• **Instructions for the task**
Check each line of the material that follows, and copy those holding the string "height".

• **Extracted material**
________________________
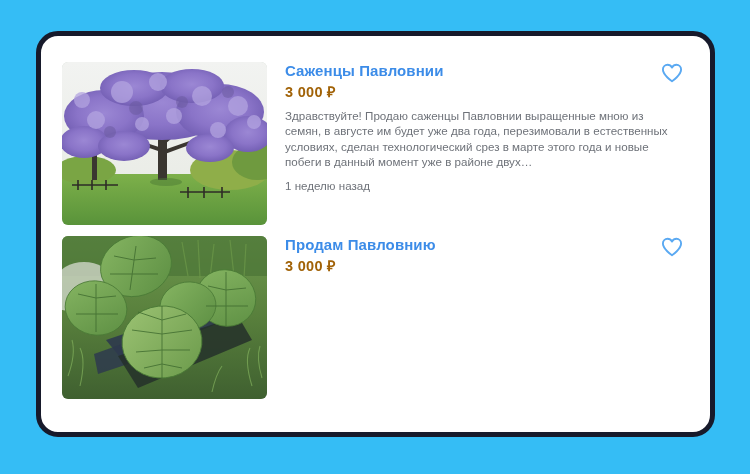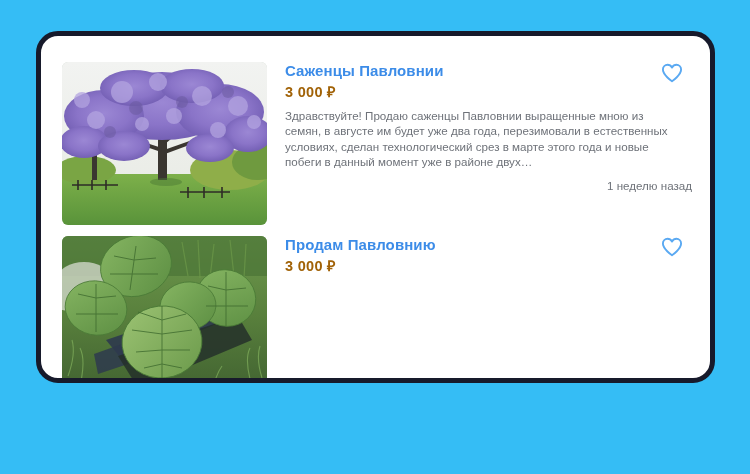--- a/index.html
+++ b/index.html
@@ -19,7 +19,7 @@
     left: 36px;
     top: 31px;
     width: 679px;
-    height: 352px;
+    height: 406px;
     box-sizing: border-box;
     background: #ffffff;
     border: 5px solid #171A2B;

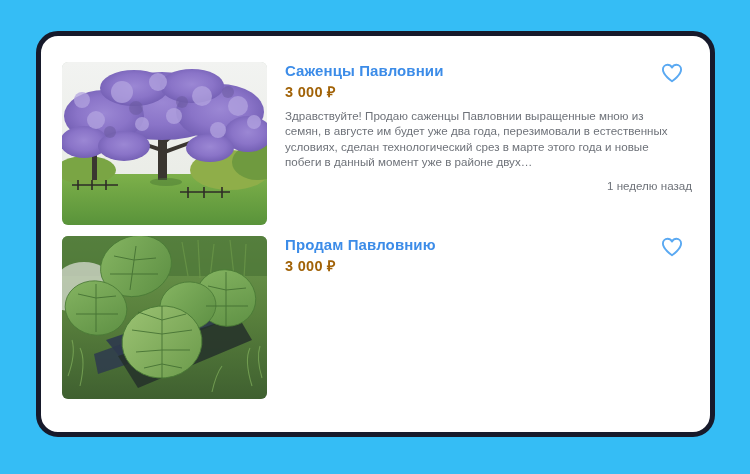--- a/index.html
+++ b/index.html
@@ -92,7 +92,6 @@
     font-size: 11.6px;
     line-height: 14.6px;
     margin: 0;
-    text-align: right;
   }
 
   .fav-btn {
________________________
• **Solution for this problem**
-    height: 352px;
+    height: 406px;
     line-height: 14.6px;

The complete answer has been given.